DATA SHOWN:
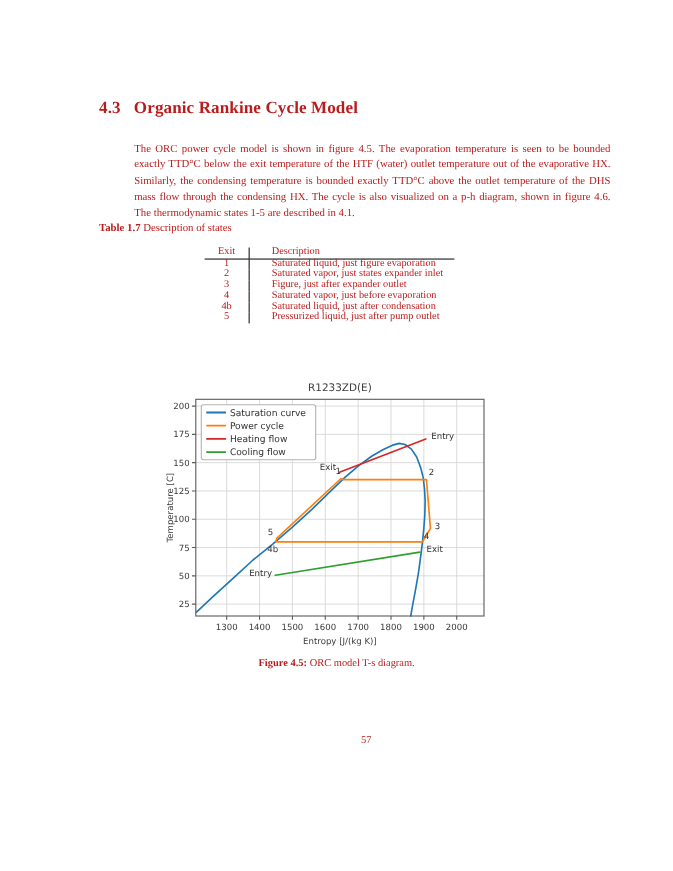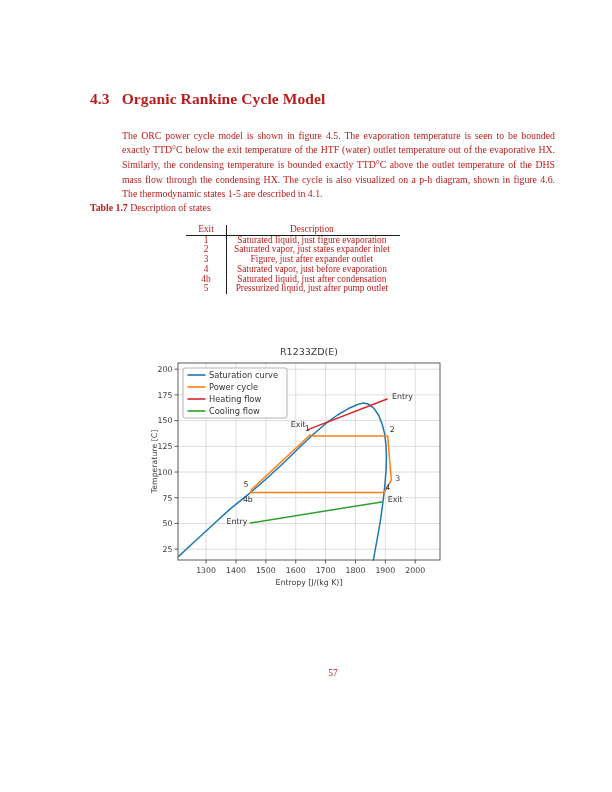--- a/index.html
+++ b/index.html
@@ -29,7 +29,7 @@
     width:32px; text-align:center; border-right:1px solid #1a1a1a; padding-right:4px; padding-left:4px;
   }
   .states-table th.col-desc, .states-table td.col-desc {
-    text-align:center; padding-left:7px; padding-right:10px; white-space:nowrap;
+    text-align:left; padding-left:20px; padding-right:10px; white-space:nowrap;
   }
   .states-table thead th { border-bottom:1px solid #1a1a1a; }
   .figure-wrap { position:absolute; left:148px; top:342px; width:322px; height:245px; }

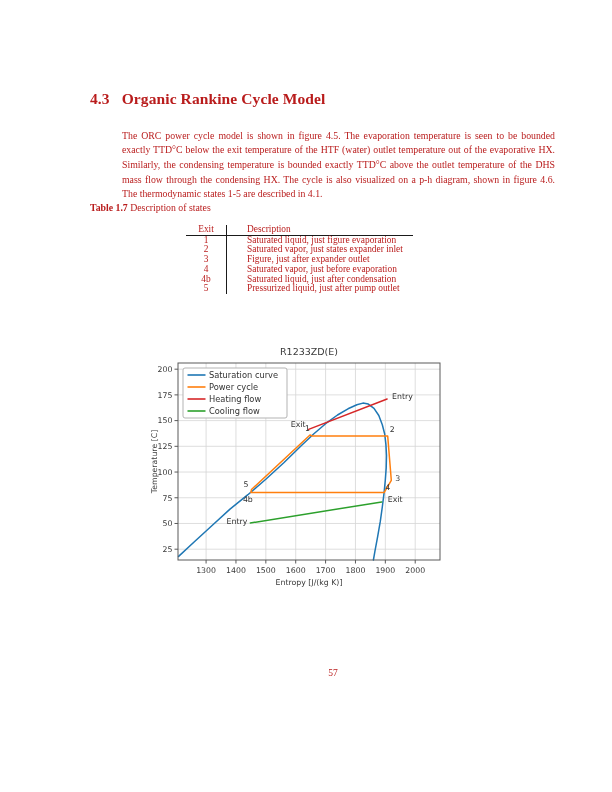--- a/index.html
+++ b/index.html
@@ -171,6 +171,9 @@
       </svg>
   </div>
 
+  <div class="figure-caption">
+    <span class="fig-num">Figure 4.5:</span><span> ORC model T-s diagram.</span>
+  </div>
 
   <div class="page-number">57</div>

WHAT TO WORK ON:
Restate word for word each line from the top of the listing down to and including the line that holds "th.col-desc, .states-table td.col-desc". Drop any pictures.

OUTPUT OF THE EXERCISE:
--- a/index.html
+++ b/index.html
@@ -29,7 +29,7 @@
     width:32px; text-align:center; border-right:1px solid #1a1a1a; padding-right:4px; padding-left:4px;
   }
   .states-table th.col-desc, .states-table td.col-desc {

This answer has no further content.